Dalam kasus pertama, tersangka diduga mencongkel jendela bagian belakang rumah Rizka Meinanda Putri di Jalan Suri Suri No. 1, Nagori Pematang Simalungun, Kecamatan Siantar, pada Kamis 05 Maret 2026 dini hari sekira pukul 03.30 WIB saat korban sedang berada di Kota Medan. Pelaku berhasil menggondol sejumlah barang elektronik dan perabot rumah tangga senilai Rp 20.000.000,- termasuk televisi, kulkas, springbed, kipas angin, rice cooker, parabola, hingga speaker aktif.

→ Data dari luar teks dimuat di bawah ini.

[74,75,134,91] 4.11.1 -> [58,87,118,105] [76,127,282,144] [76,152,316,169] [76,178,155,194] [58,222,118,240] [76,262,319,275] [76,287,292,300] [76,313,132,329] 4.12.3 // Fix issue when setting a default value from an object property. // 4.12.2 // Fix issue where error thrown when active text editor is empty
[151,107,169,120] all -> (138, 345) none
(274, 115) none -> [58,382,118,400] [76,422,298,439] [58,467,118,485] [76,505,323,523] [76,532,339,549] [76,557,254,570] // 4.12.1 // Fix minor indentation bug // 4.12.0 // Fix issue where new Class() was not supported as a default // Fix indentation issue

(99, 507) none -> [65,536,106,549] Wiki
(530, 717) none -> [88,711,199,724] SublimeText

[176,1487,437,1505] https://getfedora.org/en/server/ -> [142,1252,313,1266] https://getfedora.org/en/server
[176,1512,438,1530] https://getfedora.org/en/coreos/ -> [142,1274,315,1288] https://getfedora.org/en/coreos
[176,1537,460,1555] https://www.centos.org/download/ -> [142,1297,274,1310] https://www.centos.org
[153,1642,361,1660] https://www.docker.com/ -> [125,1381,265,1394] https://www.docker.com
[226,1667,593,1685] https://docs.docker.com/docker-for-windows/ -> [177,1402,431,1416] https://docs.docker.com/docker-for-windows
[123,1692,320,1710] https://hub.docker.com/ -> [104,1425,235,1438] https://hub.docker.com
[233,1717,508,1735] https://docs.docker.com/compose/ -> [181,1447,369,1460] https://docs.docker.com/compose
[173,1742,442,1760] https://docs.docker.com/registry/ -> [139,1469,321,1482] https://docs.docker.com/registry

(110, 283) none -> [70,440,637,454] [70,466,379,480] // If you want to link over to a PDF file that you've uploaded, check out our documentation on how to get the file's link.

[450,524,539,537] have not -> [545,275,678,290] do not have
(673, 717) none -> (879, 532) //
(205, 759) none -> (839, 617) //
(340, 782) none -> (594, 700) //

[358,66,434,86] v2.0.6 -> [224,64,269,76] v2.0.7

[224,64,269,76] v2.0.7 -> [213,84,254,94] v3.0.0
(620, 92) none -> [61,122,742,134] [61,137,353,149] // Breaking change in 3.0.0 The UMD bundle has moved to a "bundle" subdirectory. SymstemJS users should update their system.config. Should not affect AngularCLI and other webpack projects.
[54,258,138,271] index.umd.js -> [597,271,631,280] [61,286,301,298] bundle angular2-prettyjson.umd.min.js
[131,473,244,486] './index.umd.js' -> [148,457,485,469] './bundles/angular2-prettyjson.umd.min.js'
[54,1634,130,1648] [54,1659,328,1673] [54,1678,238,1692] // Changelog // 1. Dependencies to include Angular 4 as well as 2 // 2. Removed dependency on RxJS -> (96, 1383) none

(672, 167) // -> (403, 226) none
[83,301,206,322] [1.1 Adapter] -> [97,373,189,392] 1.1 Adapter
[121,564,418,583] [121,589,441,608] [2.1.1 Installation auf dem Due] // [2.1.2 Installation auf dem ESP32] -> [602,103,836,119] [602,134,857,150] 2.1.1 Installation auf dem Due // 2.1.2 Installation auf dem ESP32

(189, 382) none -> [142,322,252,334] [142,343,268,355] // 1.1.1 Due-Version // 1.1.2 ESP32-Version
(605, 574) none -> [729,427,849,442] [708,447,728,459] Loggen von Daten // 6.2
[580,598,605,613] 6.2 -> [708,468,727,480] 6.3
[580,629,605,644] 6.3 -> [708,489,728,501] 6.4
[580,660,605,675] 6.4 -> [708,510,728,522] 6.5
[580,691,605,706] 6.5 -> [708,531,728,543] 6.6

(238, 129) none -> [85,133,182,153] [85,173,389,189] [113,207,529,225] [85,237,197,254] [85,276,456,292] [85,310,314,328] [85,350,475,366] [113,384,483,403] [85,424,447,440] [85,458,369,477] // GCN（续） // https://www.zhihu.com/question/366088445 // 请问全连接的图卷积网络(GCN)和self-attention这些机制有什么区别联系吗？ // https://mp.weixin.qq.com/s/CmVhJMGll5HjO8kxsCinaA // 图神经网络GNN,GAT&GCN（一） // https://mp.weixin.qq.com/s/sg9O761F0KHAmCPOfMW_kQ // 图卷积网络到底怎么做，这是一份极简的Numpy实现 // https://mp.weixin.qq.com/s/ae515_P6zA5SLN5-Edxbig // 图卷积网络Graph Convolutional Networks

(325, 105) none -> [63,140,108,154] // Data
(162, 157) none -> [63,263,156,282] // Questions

Selang beberapa pekan kemudian, tersangka yang sama kembali beraksi. Pada Sabtu, 28 Maret 2026, sekira pukul 11.30 WIB, korban kedua yakni Widi Anita Sihombing bersama suaminya mendapati rumah mereka di Jalan Asahan KM 4, Nagori Simalungun telah dimasuki pencuri. Jendela bagian belakang rusak akibat dicongkel, dan sejumlah barang hilang meliputi keyboard Yamaha PSR E473, sepasang sepatu merek On Cloud, dua raket badminton, serta dua tabung gas ukuran 3 kg. Total kerugian dalam kasus
ditaksir mencapai Rp 10.550.000,-.
“Setelah kami mendalami kedua laporan tersebut, Unit Reskrim Polsek Bangun sebelumnya sudah berhasil menangkap beberapa pelaku lainnya yang terlibat dalam jaringan pencurian ini. Tersangka Agus Zepa Tarihoran menjadi target penangkapan terakhir dalam rangkaian kasus ini,” ucap AKP Hengky Siahaan.